--- DATASET RECORDS Enclosed Below ---

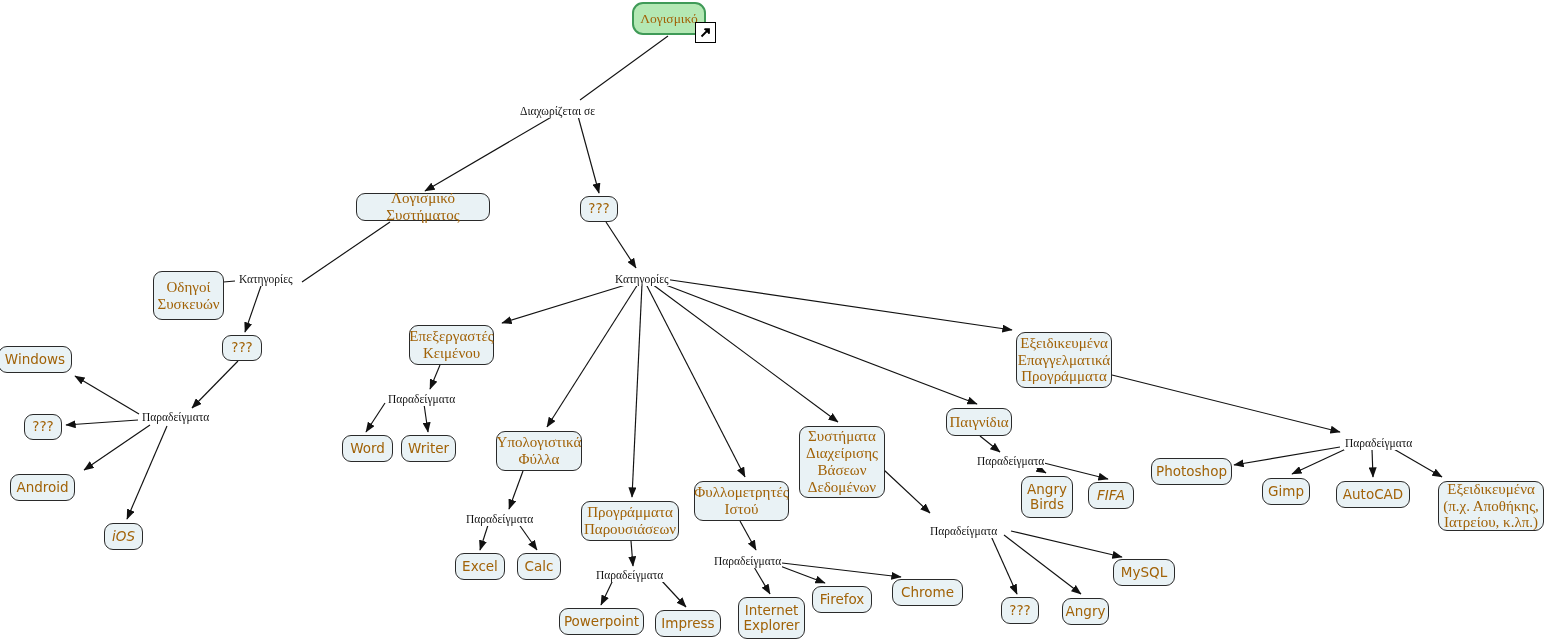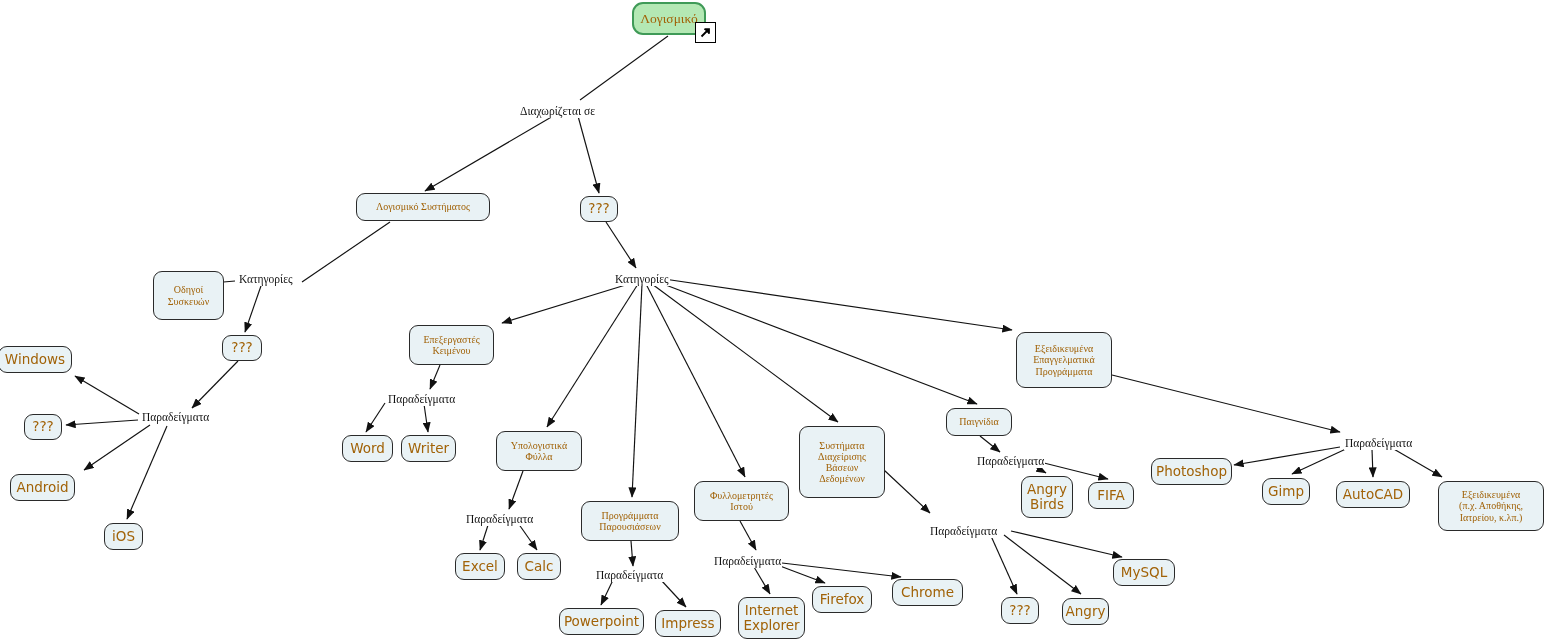--- a/index.html
+++ b/index.html
@@ -34,21 +34,21 @@
     border-radius: 9px;
     background: #e9f2f5;
     color: #a16207;
     line-height: 1.12;
     white-space: pre-line;
     padding: 2px 4px;
     z-index: 3;
   }
   .node.greek {
     font-family: "Liberation Serif", serif;
-    font-size: 10px;
+    font-size: 15px;
   }
   .node.latin {
     font-family: "DejaVu Sans", sans-serif;
     font-size: 13.5px;
   }
   .node.root {
     background: #b4e8b4;
     border: 2.6px solid #3f9a57;
     border-radius: 11px;
     font-size: 13.5px;
@@ -138,21 +138,21 @@
   <div id="node-layer">
       <div class="node greek root" style="left: 632px; top: 2px; width: 74px; height: 33px;">Λογισμικό</div>
       <div class="node greek" style="left: 356px; top: 193px; width: 134px; height: 28px;">Λογισμικό Συστήματος</div>
       <div class="node latin" style="left: 580px; top: 196px; width: 38px; height: 26px;">???</div>
       <div class="node greek" style="left: 113px; top: 271px; width: 71px; height: 49px; margin-left: 40px;">Οδηγοί
 Συσκευών</div>
       <div class="node latin" style="left: 222px; top: 335px; width: 40px; height: 26px;">???</div>
       <div class="node latin" style="left: -2px; top: 346px; width: 74px; height: 27px;">Windows</div>
       <div class="node latin" style="left: 24px; top: 414px; width: 38px; height: 26px;">???</div>
       <div class="node latin" style="left: 10px; top: 474px; width: 65px; height: 27px;">Android</div>
-      <div class="node latin" style="left: 104px; top: 523px; width: 39px; height: 27px;">iOS</div>
+      <div class="node latin" style="left: 104px; top: 523px; width: 39px; height: 27px; font-style: italic;">iOS</div>
       <div class="node greek" style="left: 409px; top: 325px; width: 85px; height: 40px;">Επεξεργαστές
 Κειμένου</div>
       <div class="node latin" style="left: 342px; top: 435px; width: 51px; height: 27px;">Word</div>
       <div class="node latin" style="left: 401px; top: 435px; width: 55px; height: 27px;">Writer</div>
       <div class="node greek" style="left: 496px; top: 431px; width: 86px; height: 40px;">Υπολογιστικά
 Φύλλα</div>
       <div class="node latin" style="left: 455px; top: 553px; width: 50px; height: 27px;">Excel</div>
       <div class="node latin" style="left: 517px; top: 553px; width: 44px; height: 27px;">Calc</div>
       <div class="node greek" style="left: 581px; top: 501px; width: 98px; height: 40px;">Προγράμματα
 Παρουσιάσεων</div>
@@ -167,21 +167,21 @@
       <div class="node greek" style="left: 799px; top: 426px; width: 86px; height: 72px;">Συστήματα
 Διαχείρισης
 Βάσεων
 Δεδομένων</div>
       <div class="node latin" style="left: 1001px; top: 597px; width: 38px; height: 27px;">???</div>
       <div class="node latin" style="left: 1062px; top: 598px; width: 47px; height: 27px;">Angry</div>
       <div class="node latin" style="left: 1113px; top: 559px; width: 62px; height: 27px;">MySQL</div>
       <div class="node greek" style="left: 946px; top: 408px; width: 66px; height: 28px;">Παιγνίδια</div>
       <div class="node latin" style="left: 1021px; top: 476px; width: 52px; height: 42px;">Angry
 Birds</div>
-      <div class="node latin" style="left: 1088px; top: 482px; width: 46px; height: 27px;">FIFA</div>
+      <div class="node latin" style="left: 1088px; top: 482px; width: 46px; height: 27px; font-style: italic;">FIFA</div>
       <div class="node greek" style="left: 1016px; top: 332px; width: 96px; height: 56px;">Εξειδικευμένα
 Επαγγελματικά
 Προγράμματα</div>
       <div class="node latin" style="left: 1151px; top: 458px; width: 81px; height: 27px;">Photoshop</div>
       <div class="node latin" style="left: 1262px; top: 478px; width: 48px; height: 27px;">Gimp</div>
       <div class="node latin" style="left: 1336px; top: 481px; width: 74px; height: 27px;">AutoCAD</div>
       <div class="node greek" style="left: 1438px; top: 481px; width: 106px; height: 50px;">Εξειδικευμένα
 (π.χ. Αποθήκης,
 Ιατρείου, κ.λπ.)</div>
     </div>

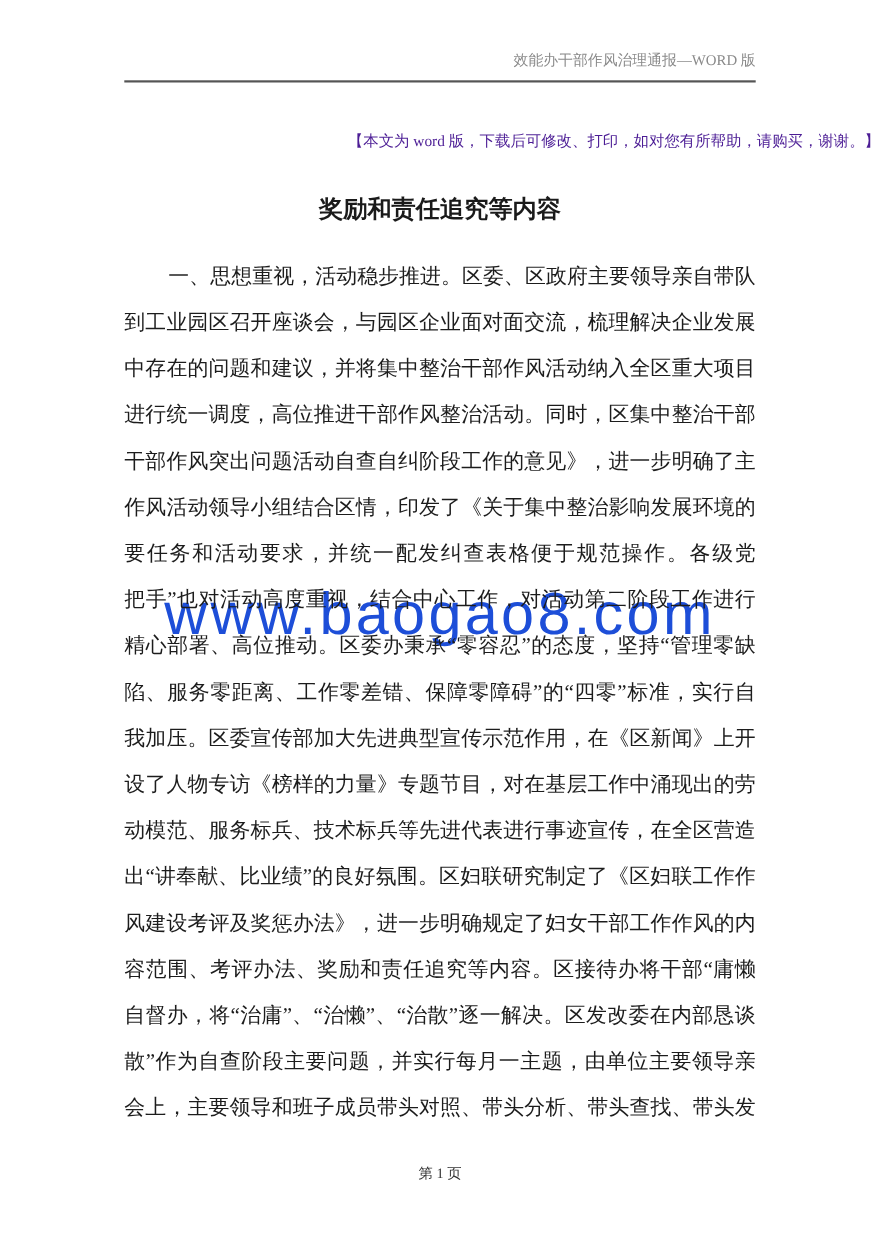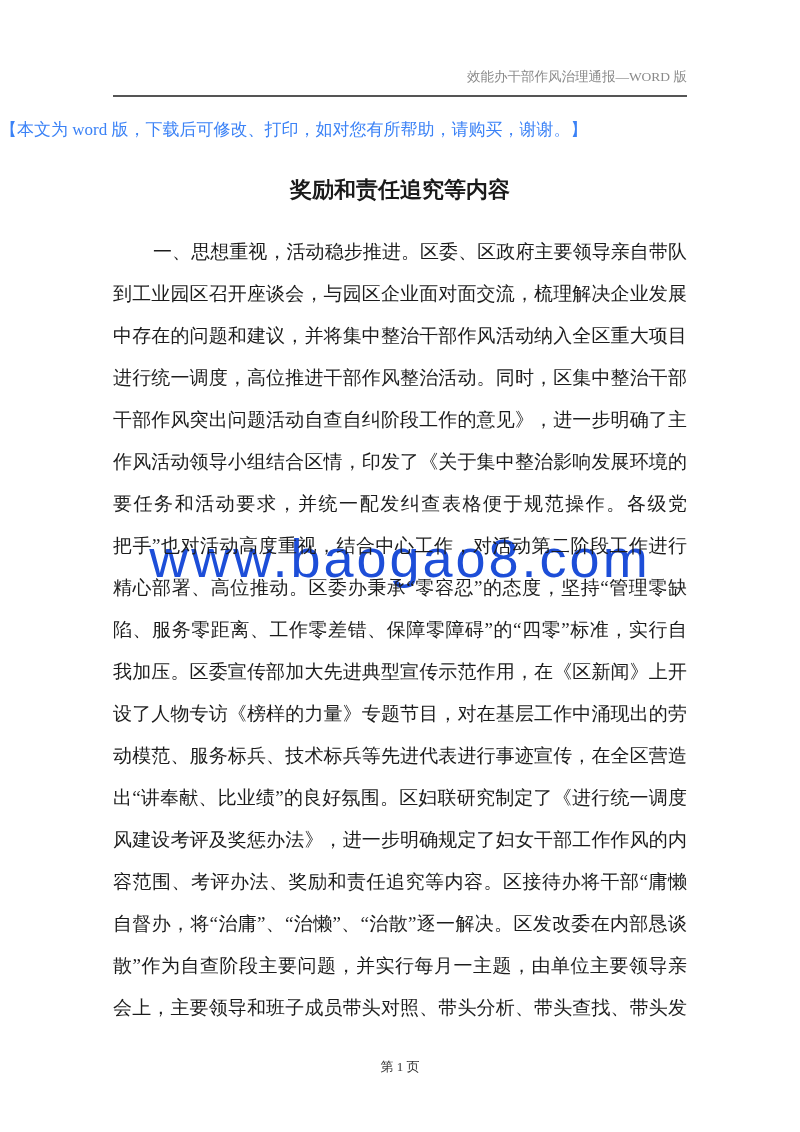--- a/index.html
+++ b/index.html
@@ -16,30 +16,29 @@
     left: 113px;
     top: 45px;
     width: 574px;
     text-align: right;
     color: #8a8a8a;
     font-size: 13.5px;
     line-height: 20px;
     padding-bottom: 8px;
     border-bottom: 2px solid #555555;
     z-index: 2;
-    margin-top: 22px;
   }
   .notice {
     position: absolute;
     left: 0;
     top: 118px;
     width: 100%;
-    text-align: left;
-    color: #3b82f6;
-    font-size: 17px;
+    text-align: right;
+    color: #4c1d95;
+    font-size: 14px;
     line-height: 24px;
     z-index: 2;
   }
   .doc-title {
     position: absolute;
     left: 0;
     top: 175px;
     width: 100%;
     text-align: center;
     font-size: 22px;
@@ -110,21 +109,21 @@
     <div class="body-line">进行统一调度，高位推进干部作风整治活动。同时，区集中整治干部</div>
     <div class="body-line">干部作风突出问题活动自查自纠阶段工作的意见》，进一步明确了主</div>
     <div class="body-line">作风活动领导小组结合区情，印发了《关于集中整治影响发展环境的</div>
     <div class="body-line">要任务和活动要求，并统一配发纠查表格便于规范操作。各级党政“一</div>
     <div class="body-line">把手”也对活动高度重视，结合中心工作，对活动第二阶段工作进行</div>
     <div class="body-line">精心部署、高位推动。区委办秉承“零容忍”的态度，坚持“管理零缺</div>
     <div class="body-line">陷、服务零距离、工作零差错、保障零障碍”的“四零”标准，实行自</div>
     <div class="body-line">我加压。区委宣传部加大先进典型宣传示范作用，在《区新闻》上开</div>
     <div class="body-line">设了人物专访《榜样的力量》专题节目，对在基层工作中涌现出的劳</div>
     <div class="body-line">动模范、服务标兵、技术标兵等先进代表进行事迹宣传，在全区营造</div>
-    <div class="body-line">出“讲奉献、比业绩”的良好氛围。区妇联研究制定了《进行统一调度</div>
+    <div class="body-line">出“讲奉献、比业绩”的良好氛围。区妇联研究制定了《区妇联工作作</div>
     <div class="body-line">风建设考评及奖惩办法》，进一步明确规定了妇女干部工作作风的内</div>
     <div class="body-line">容范围、考评办法、奖励和责任追究等内容。区接待办将干部“庸懒</div>
     <div class="body-line">自督办，将“治庸”、“治懒”、“治散”逐一解决。区发改委在内部恳谈</div>
     <div class="body-line">散”作为自查阶段主要问题，并实行每月一主题，由单位主要领导亲</div>
     <div class="body-line">会上，主要领导和班子成员带头对照、带头分析、带头查找、带头发</div>
   </div>
 
   <div class="footer">
     <span>第 1 页</span>
   </div>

--- End of Enclosed DATASET RECORDS ---

Search the lines above for the string "Angry", then show every one that has it.

= OUTPUT FOR THIS TASK =
       <div class="node latin" style="left: 1062px; top: 598px; width: 47px; height: 27px;">Angry</div>
       <div class="node latin" style="left: 1021px; top: 476px; width: 52px; height: 42px;">Angry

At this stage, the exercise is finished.